Why I'm sceptical about the NHS's coronavirus recovery service

On Sunday, NHS England announced plans to create a Covid-19 recovery service for those suffering long-term symptoms of the virus. Patients will receive a face-to-face consultation with a rehabilitation team, a personalised treatment package, and 12 weeks of online support. The service will also include mental health care, such as access to a psychologist via an online hub.

Related: NHS England launches coronavirus recovery service

This is a much needed intervention. While the majority of people who contract coronavirus will recover quickly, we are increasingly hearing accounts of “long haulers” – people who may have experienced just a mild version of the illness but have been left with breathing problems, fatigue, or other debilitating symptoms. Research from King’s College London shows as many as one in 20 Covid-19 patients experience long-term symptoms for at least a month, sometimes longer. Maastricht University found nearly 88% of patients surveyed reported persistent intense fatigue, while almost three out of four had continued shortness of breath. Others report having to take several months off work or even being bed bound.

Anyone who has needed long-term care from the NHS, however, will have listened to the announcement with some scepticism. The truth is, for all its strengths, the NHS has long struggled with treating chronic conditions. Before the pandemic, millions of people with chronic illnesses were silently suffering, often forced to navigate life-changing symptoms with highly limited medical support. I developed a type of post-viral fatigue from the flu two years ago and have received little long-term care from the NHS, despite struggling to get out of bed. As I write this, I’m waiting for a phone call to get me on a waiting list for a phone call.

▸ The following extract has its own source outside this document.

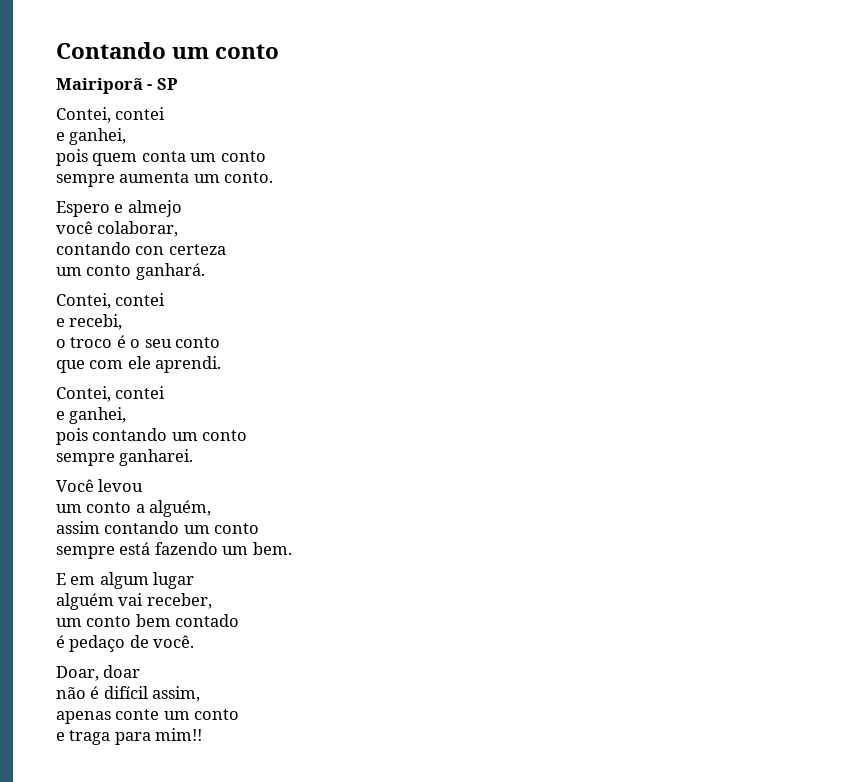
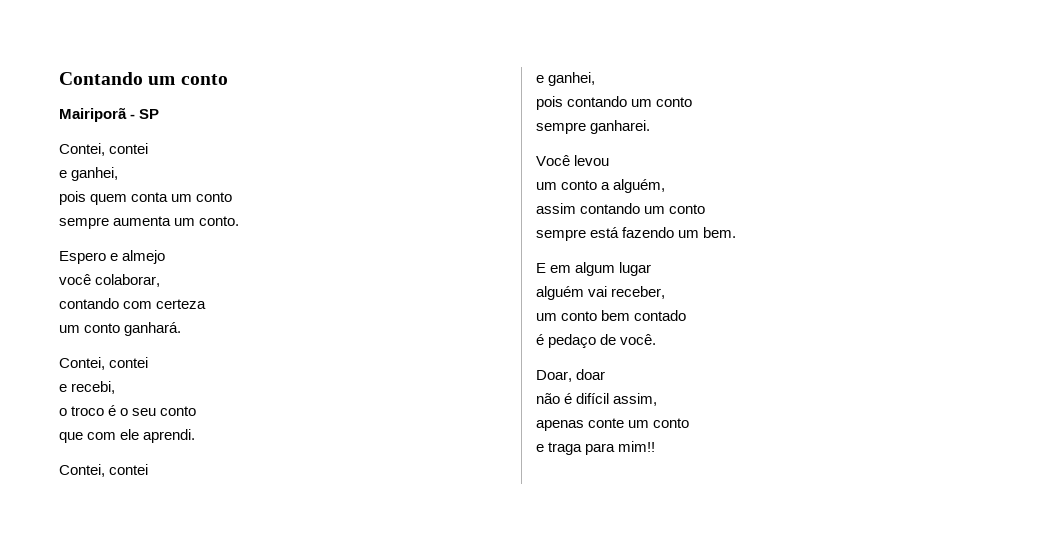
[135,246,165,255] con -> [123,301,153,309] com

It is like being ill in the dark. Years of underfunding the NHS have scuppered many services; waiting lists for pain and fatigue clinics are long, physiotherapy in the community can be non-existent. This is not just a problem for the UK. Medical research globally is still poorly equipped to treat fatigue or pain; while some doctors try valiantly, others are openly indifferent to it. Gaining a diagnosis or even having your chronic symptoms believed is often a battle in itself, something that can be even harder if you’re black, trans or a woman.

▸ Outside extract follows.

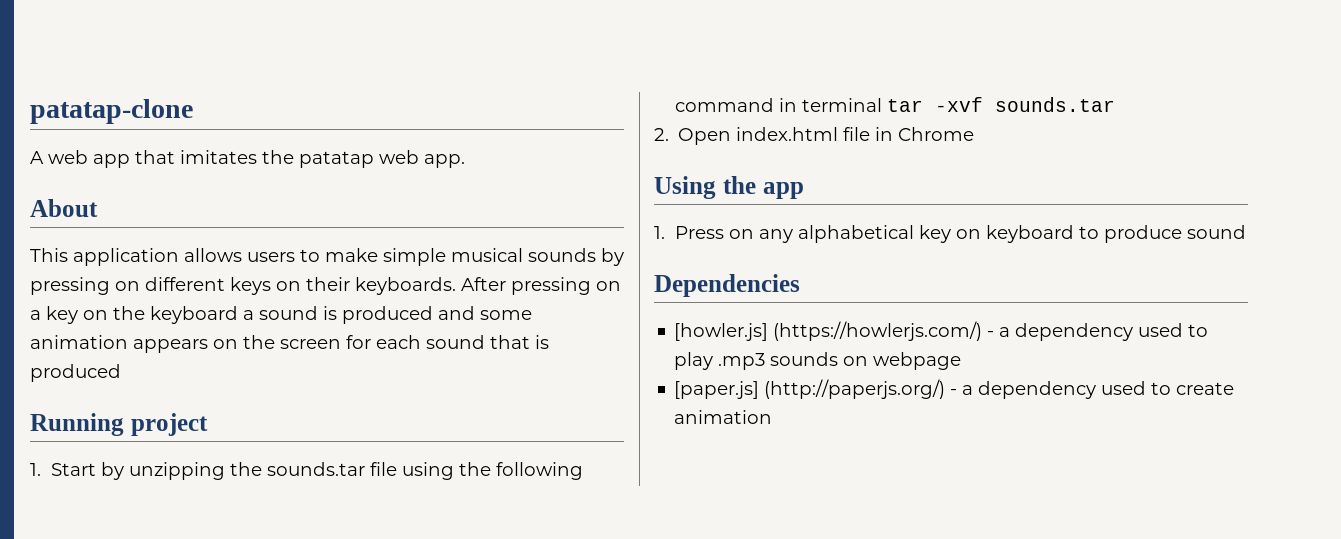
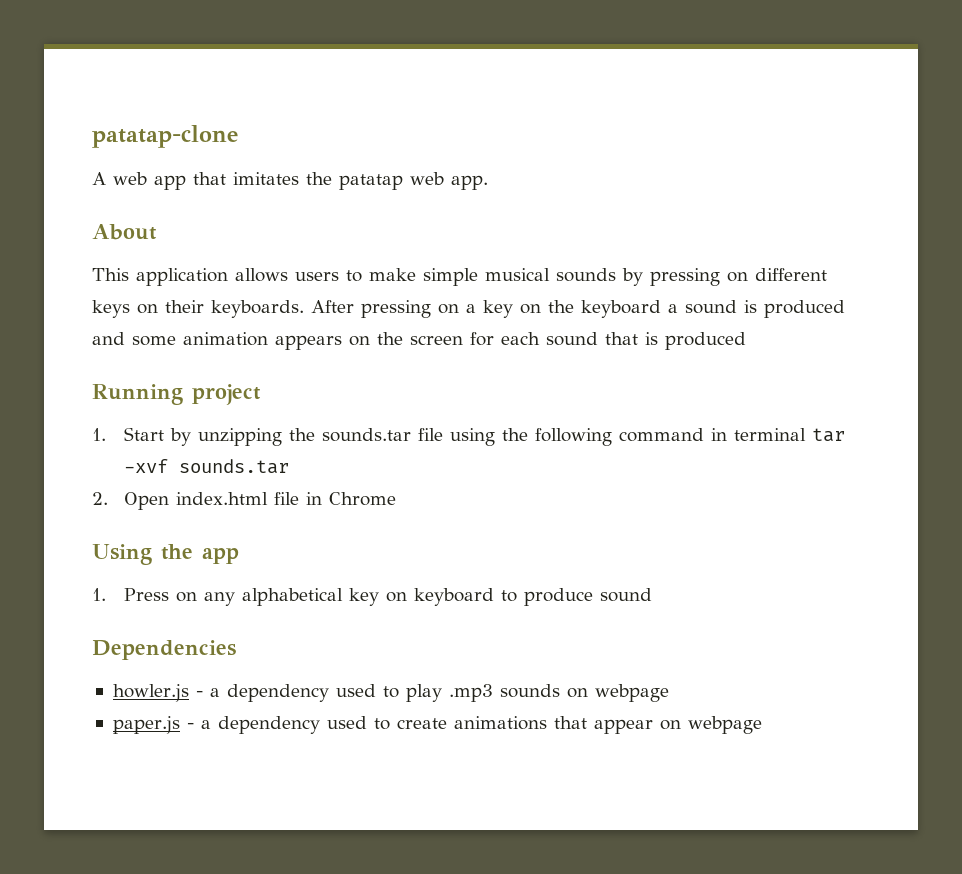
[674,321,983,341] [howler.js] (https://howlerjs.com/) -> [112,684,189,702] howler.js
[674,379,946,399] [paper.js] (http://paperjs.org/) -> [112,716,180,734] paper.js
[674,410,773,424] animation -> [453,716,762,734] animations that appear on webpage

Public pressure over a global pandemic has rightly led the government to think long-term on coronavirus, but it’s time to do the same for those battling chronic illnesses that don’t make the headlines. We must avoid a two-tier healthcare system in the coming months, one where coronavirus patients are rightly given a rehabilitation programme but those struggling in the aftermath of other viruses aren’t. Will people with ME be eligible for the mental health hubs offered to Covid-19 patients? Becoming housebound by an illness other than coronavirus doesn’t make it any less traumatic.

Equally, we must ensure the government’s support for coronavirus patients actually materialises. There are positive signs with the proposed joined-up strategy, as well as the recognition that physical and mental health are linked. Too often, chronically ill people are left to scramble together their own jigsaw of care: begging for a physio, talking to a separate pain team that has no link to their other specialists, and having to go to the private sector for therapy.

Above all, it must be a patient-centred approach in which people are treated like human beings: parents who are desperate to be able to play with their children again or employees who long to get back to work. Real medical care not only keeps you alive but strives to help you regain a quality of life.

None of this is possible without sufficient funding. The chancellor, Rishi Sunak, has already been accused of breaking a pledge to give the health service “whatever it needs” after he refused to provide a £10bn cash injection for a potential second wave. Resources for rehabilitation services will be in ever greater need of support when the health service starts dealing with the vast backlog built up in lockdown.

Until you are wading through long-term illness alone, it is hard to imagine how this feels. It is deeply isolating, as if your life has disappeared and no one has really noticed. It is also exhausting: you must deal daily with fatigue that puts you in bed, but find the energy to search for medical care. As a society, we rarely talk about this. It is easy to think about illnesses that can be fixed, much more challenging to admit many others are complex, slow or permanent. These are conversations that any wealthy, modern nation should have long been having – but it is not too late to start. As the world learns more about living with coronavirus, now could not be a better time to put long-term care on the agenda – for every patient who needs it.